On 3 January 2014, one of the activists against Morgan's captivity, Geoffrey Deckers, said that an orca like Morgan has a value of $7 million. He said that the park's focal reason to adopt Morgan was to bring fresh DNA to their breeding program and to bring an attraction to their park. He instead argued for a policy to euthanize stranded orcas if they could not be returned to the ocean.

On 23 April 2014, the Council of State judged that the transfer to Loro Parque was lawful. The Council reasoned that the park had sufficient knowledge on the treatment of orcas. According to the Council a release for Morgan was not an alternative for reasons that she belonged to a species of social animals while her family was not located and; that Morgan was young and it was unclear whether she could feed herself.

==Life at Loro Parque==

Upon Morgan's arrival at Loro Parque, she was introduced to one-year-old Adán and seven-year-old Skyla.
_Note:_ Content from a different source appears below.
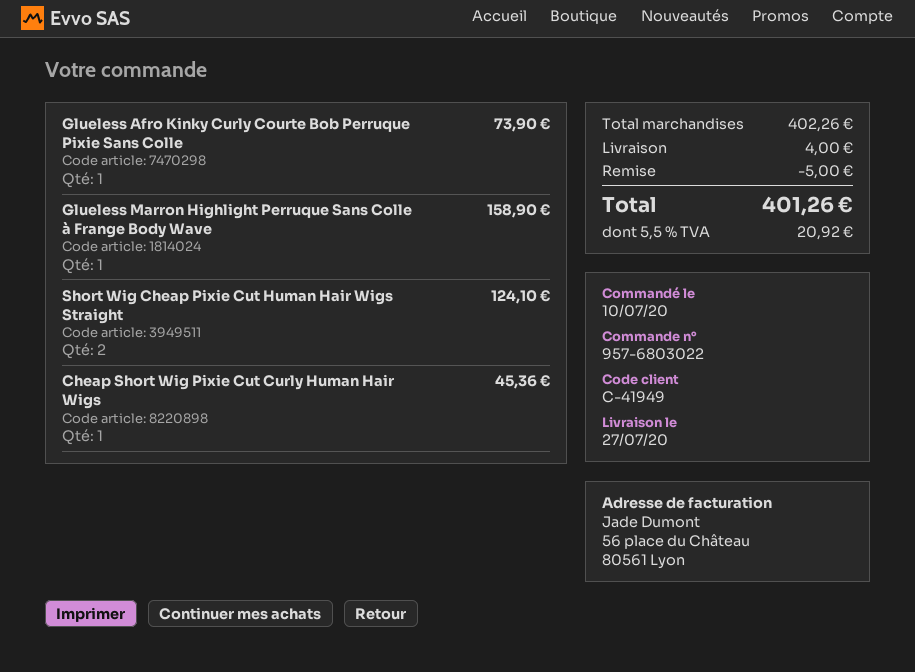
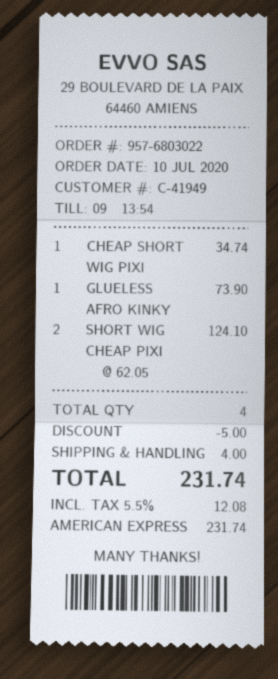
Glueless Marron Highlight Perruque Sans Colle à Frange Body Wave: 1 for 158.90 -> none
Cheap Short Wig Pixie Cut Curly Human Hair Wigs: 1 for 45.36 -> 1 for 34.74
tax: 5.5% = 20.92 -> 5.5% = 12.08
total: 401.26 -> 231.74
Morgan was eventually introduced to the park's oldest female, Kohana (along with Skyla). According to various photographic sources, as of 7 December, Morgan has also been introduced to eleven-year-old Tekoa, the park's second oldest male.

In May 2012 Loro Parque announced that Morgan is partially deaf as she suffers a profound hearing deficit that could even be full deafness, as probed by electrophysiological methods. According to the trainers at the park, Morgan barely responds to whistle signals, but she does respond well to hand and arm gestures.

In June 2016, video surfaced of Morgan supposedly beaching herself on stage. The video was released by the animal rights group, the Dolphin Project, along with a video of Morgan banging her head repeatedly against a metal gate inside her enclosure.

On 3 December 2017, it was announced that Morgan was pregnant. Morgan gave birth to her calf on 22 September 2018. She immediately took to the calf, though she failed to nurse the female calf, later named Ula. After months of being separated, the pair were finally reunited in 2019. It was later released that Ula's father was Keto.
Ula died on 10 August 2021.

In February 2025, Loro Parque announced that Morgan was pregnant with her second calf. Her calf was born on 31 March 2025. Born head-first, the calf was confirmed to be a male and the father is currently unknown. Morgan has been able to nurse her son, unlike Ula.